The data output by results serves the user as a source of information, for example about which digest a built container image has or which commit SHA a cloned repository has. The Tekton Chains Controller uses Results to determine which artifacts should be attested. The controller searches for results of the individual tasks with the ending “*_IMAGE_URL” and “*IMAGE_DIGEST”, where the IMAGE URL is the URL to the artifact, IMAGE_DIGEST is the digest of the artifact and the asterisk is any name.

Tekton Dashboard

The Tekton dashboard is a powerful tool that makes managing Tekton easier. The dashboard can be used in two modes: read only mode or read/write mode.

The authorizations of the dashboard can be configured by means service accounts, as is typical for Kubernetes. However, this poses a problem because the dashboard itself does not come with authentication or authorization in either mode. There are no options for regulating the dashboard’s permissions through RBAC. In this case, RBAC would only apply to the dashboard’s ServiceAccount, but not to all users.

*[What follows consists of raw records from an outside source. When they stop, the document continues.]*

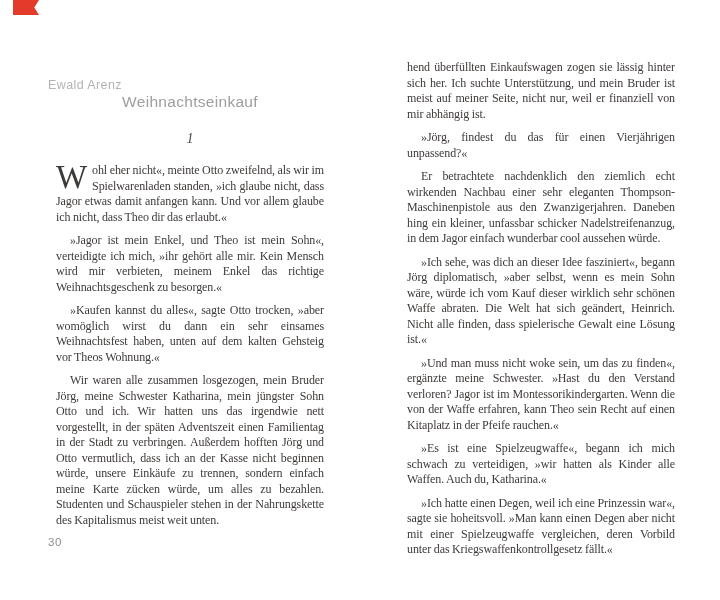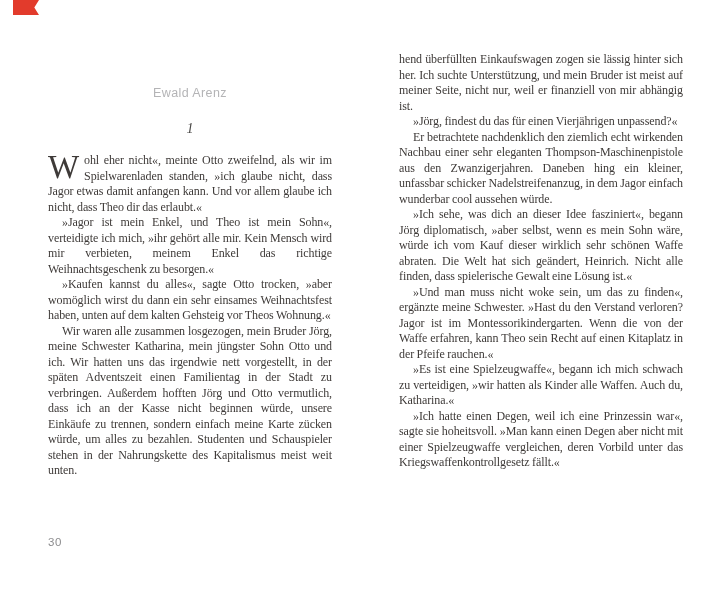--- a/index.html
+++ b/index.html
@@ -18,36 +18,36 @@
   }
 
   
   .col{position:absolute;width:284px;color:#3e3a38;}
   .col-left{left:48px;top:78px;}
   .col-right{left:399px;top:52px;}
 
   .author{
     font-family:"Liberation Sans", sans-serif;
     font-size:12.5px;line-height:14px;color:#b4b4b6;
-    text-align:center;letter-spacing:.4px;margin-top:8px;
+    letter-spacing:.4px;
   }
   .book-title{
     font-family:"Liberation Sans", sans-serif;
     font-size:15.5px;line-height:17px;color:#9e9ea0;
     text-align:center;letter-spacing:.3px;margin-top:1px;
   }
   .chapter-number{
     font-family:"Liberation Serif", serif;font-style:italic;
     font-size:14px;line-height:15px;color:#4c4a48;
     text-align:center;margin-top:21px;
   }
   .body-text{margin-top:17px;}
 
   .para{
-    margin:0;font-size:12px;line-height:15.5px;
+    margin:8px;font-size:12px;line-height:15.5px;
     text-align:justify;text-indent:14px;
     letter-spacing:-0.1px;word-spacing:-0.3px;
     hyphens:auto;-webkit-hyphens:auto;
     color:#3e3a38;
   }
   .para.no-indent{text-indent:0;}
 
   .dropcap{
     float:left;
     font-family:"Liberation Serif", serif;
@@ -65,20 +65,21 @@
 </style>
 </head>
 <body>
 
 <div class="spread">
 
   <div class="ribbon"></div>
 
   <div class="col col-left">
     <div class="author">Ewald Arenz</div>
+    <div class="book-title">Weihnachtseinkauf</div>
     <div class="chapter-number">1</div>
     <div class="body-text" id="col-left-paras">
         <p class="para no-indent"><span class="dropcap">W</span>ohl eher nicht«, meinte Otto zweifelnd, als wir im Spielwarenladen standen, »ich glaube nicht, dass Jagor etwas damit anfangen kann. Und vor allem glaube ich nicht, dass Theo dir das erlaubt.«</p>
         <p class="para">»Jagor ist mein Enkel, und Theo ist mein Sohn«, verteidigte ich mich, »ihr gehört alle mir. Kein Mensch wird mir verbieten, meinem Enkel das richtige Weihnachtsgeschenk zu besorgen.«</p>
         <p class="para">»Kaufen kannst du alles«, sagte Otto trocken, »aber womöglich wirst du dann ein sehr einsames Weihnachtsfest haben, unten auf dem kalten Gehsteig vor Theos Wohnung.«</p>
         <p class="para">Wir waren alle zusammen losgezogen, mein Bruder Jörg, meine Schwester Katharina, mein jüngster Sohn Otto und ich. Wir hatten uns das irgendwie nett vorgestellt, in der späten Adventszeit einen Familientag in der Stadt zu verbringen. Außerdem hofften Jörg und Otto vermutlich, dass ich an der Kasse nicht beginnen würde, unsere Einkäufe zu trennen, sondern einfach meine Karte zücken würde, um alles zu bezahlen. Studenten und Schauspieler stehen in der Nahrungskette des Kapitalismus meist weit unten.</p>
       </div>
   </div>
 
   <div class="col col-right">

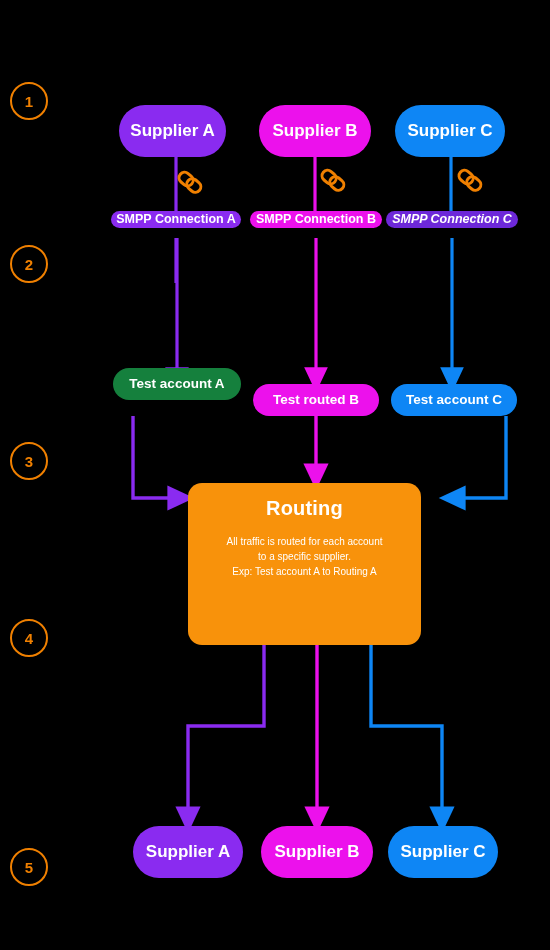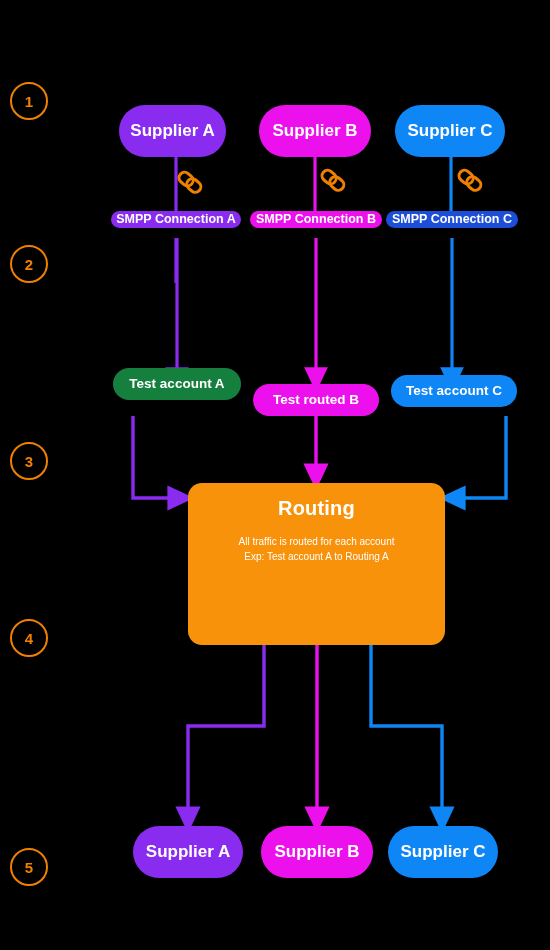--- a/index.html
+++ b/index.html
@@ -53,21 +53,21 @@
     height: 17px;
   }
   .node.testacct {
     font-size: 13.5px;
     height: 32px;
   }
   .routing-box {
     position: absolute;
     left: 188px;
     top: 483px;
-    width: 257px;
+    width: 233px;
     height: 162px;
     background: #f8920b;
     border-radius: 14px;
     box-sizing: border-box;
     padding: 14px 14px 10px 14px;
     display: flex;
     flex-direction: column;
     align-items: center;
     color: #ffffff;
   }
@@ -213,38 +213,39 @@
       </g>
     </svg>
   </div>
 
   <div class="node smpp" style="left:111px; top:211px; width:130px; background:#8a2bf0;">
     <span>SMPP Connection A</span>
   </div>
   <div class="node smpp" style="left:250px; top:211px; width:132px; background:#ec11ec;">
     <span>SMPP Connection B</span>
   </div>
-  <div class="node smpp" style="left:386px; top:211px; width:132px; background:#1d4ed8;">
+  <div class="node smpp" style="left:386px; top:211px; width:132px; background:#6d28d9;font-style:italic;">
     <span>SMPP Connection C</span>
   </div>
 
   <div class="node testacct" style="left:113px; top:368px; width:128px; background:#15803d;">
     <span>Test account A</span>
   </div>
   <div class="node testacct" style="left:253px; top:384px; width:126px; background:#ec11ec;">
     <span>Test routed B</span>
   </div>
-  <div class="node testacct" style="left:391px; top:375px; width:126px; background:#0e86f5;">
+  <div class="node testacct" style="left:391px; top:384px; width:126px; background:#0e86f5;">
     <span>Test account C</span>
   </div>
 
   <div class="routing-box">
     <div class="routing-title">Routing</div>
     <div class="routing-body">
       <div>All traffic is routed for each account</div>
+      <div>to a specific supplier.</div>
       <div>Exp: Test account A to Routing A</div>
     </div>
   </div>
 
   <div class="node supplier-bottom" style="left:133px; top:826px; width:110px; background:#8a2bf0;">
     <span>Supplier A</span>
   </div>
   <div class="node supplier-bottom" style="left:261px; top:826px; width:112px; background:#ec11ec;">
     <span>Supplier B</span>
   </div>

In practice, this means that all authorizations that the Tekton Dashboard service account has also apply to the person accessing the dashboard. This is a big problem, especially if the dashboard is public accessible.

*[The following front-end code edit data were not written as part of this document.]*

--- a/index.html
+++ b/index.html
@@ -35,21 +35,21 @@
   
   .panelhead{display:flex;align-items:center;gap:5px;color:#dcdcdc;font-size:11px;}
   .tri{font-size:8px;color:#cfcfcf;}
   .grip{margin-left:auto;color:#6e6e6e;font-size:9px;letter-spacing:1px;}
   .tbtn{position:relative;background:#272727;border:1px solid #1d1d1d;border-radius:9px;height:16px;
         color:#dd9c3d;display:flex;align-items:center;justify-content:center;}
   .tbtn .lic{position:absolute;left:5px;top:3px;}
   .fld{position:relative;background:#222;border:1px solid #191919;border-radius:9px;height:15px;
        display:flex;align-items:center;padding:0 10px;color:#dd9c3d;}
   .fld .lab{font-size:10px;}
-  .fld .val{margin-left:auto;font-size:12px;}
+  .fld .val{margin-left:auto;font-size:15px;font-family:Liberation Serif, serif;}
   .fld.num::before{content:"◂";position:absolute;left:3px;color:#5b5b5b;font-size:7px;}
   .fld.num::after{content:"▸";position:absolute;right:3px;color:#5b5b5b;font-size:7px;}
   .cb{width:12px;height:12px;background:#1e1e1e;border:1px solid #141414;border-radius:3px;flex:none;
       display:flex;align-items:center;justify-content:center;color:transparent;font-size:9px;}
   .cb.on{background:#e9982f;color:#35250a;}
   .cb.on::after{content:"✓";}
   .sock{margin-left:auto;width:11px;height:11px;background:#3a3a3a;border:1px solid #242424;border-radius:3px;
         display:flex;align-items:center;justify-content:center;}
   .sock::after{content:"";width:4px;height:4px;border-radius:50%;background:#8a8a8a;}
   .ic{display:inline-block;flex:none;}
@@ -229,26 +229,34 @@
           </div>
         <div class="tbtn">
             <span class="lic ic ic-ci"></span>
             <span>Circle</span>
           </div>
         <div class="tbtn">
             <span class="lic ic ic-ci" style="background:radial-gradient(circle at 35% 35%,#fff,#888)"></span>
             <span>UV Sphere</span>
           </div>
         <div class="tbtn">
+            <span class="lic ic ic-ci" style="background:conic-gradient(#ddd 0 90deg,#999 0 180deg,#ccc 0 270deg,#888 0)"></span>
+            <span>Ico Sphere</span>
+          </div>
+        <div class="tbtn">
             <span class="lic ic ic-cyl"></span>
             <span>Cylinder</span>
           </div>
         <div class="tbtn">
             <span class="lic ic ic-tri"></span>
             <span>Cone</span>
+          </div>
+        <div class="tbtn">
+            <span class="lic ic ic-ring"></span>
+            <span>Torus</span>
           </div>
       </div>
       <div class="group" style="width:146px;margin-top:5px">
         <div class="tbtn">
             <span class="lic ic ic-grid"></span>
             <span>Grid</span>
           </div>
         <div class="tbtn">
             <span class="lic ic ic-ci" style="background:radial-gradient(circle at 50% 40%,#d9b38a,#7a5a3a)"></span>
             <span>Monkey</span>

Kubernetes does not have native management of users because – unlike service accounts – they are not manageable objects of the API server. For example, it is not possible to regulate authentication via user name and password. However, there are several authentication methods that use certificates, bearer tokens or authentication proxy.

Two of these methods can be used to secure the Tekton dashboard. On the one hand, OIDC tokens and on the other hand, Kubernetes user impersonation.

OIDC is an extension of the Open Authorization 2.0 (OAuth2) framework. The OAuth2 framework is an authorization framework that allows an application to carry out actions or gain access to data on behalf of a user without having to use credentials. OIDC extends the functionality of OAuth 2.0 by adding standardizations for user authentication and provision of user information.

Kubernetes user impersonation allows a user to impersonate another user. This gives the user all the rights of the user they are posing as. Kubernetes achieves this through impersonation headers. The user information of the actual user is overwritten with the user information of another user when a request is made to the Kubernetes API server before authentication occurs.

There are different tools to achieve this. One of this tools is Open Unison from Tremolo. Open Unison offers some advantages. It is possible to implement single sign-on (SSO) for graphical user interfaces and session-based access to Kubernetes via the command line interface. When using Openunison or similar technologies, communication no longer takes place directly with the Kubernetes API server, but rather runs via Open Unison. Open Unison uses Jetstack’s reverse proxy for OIDC.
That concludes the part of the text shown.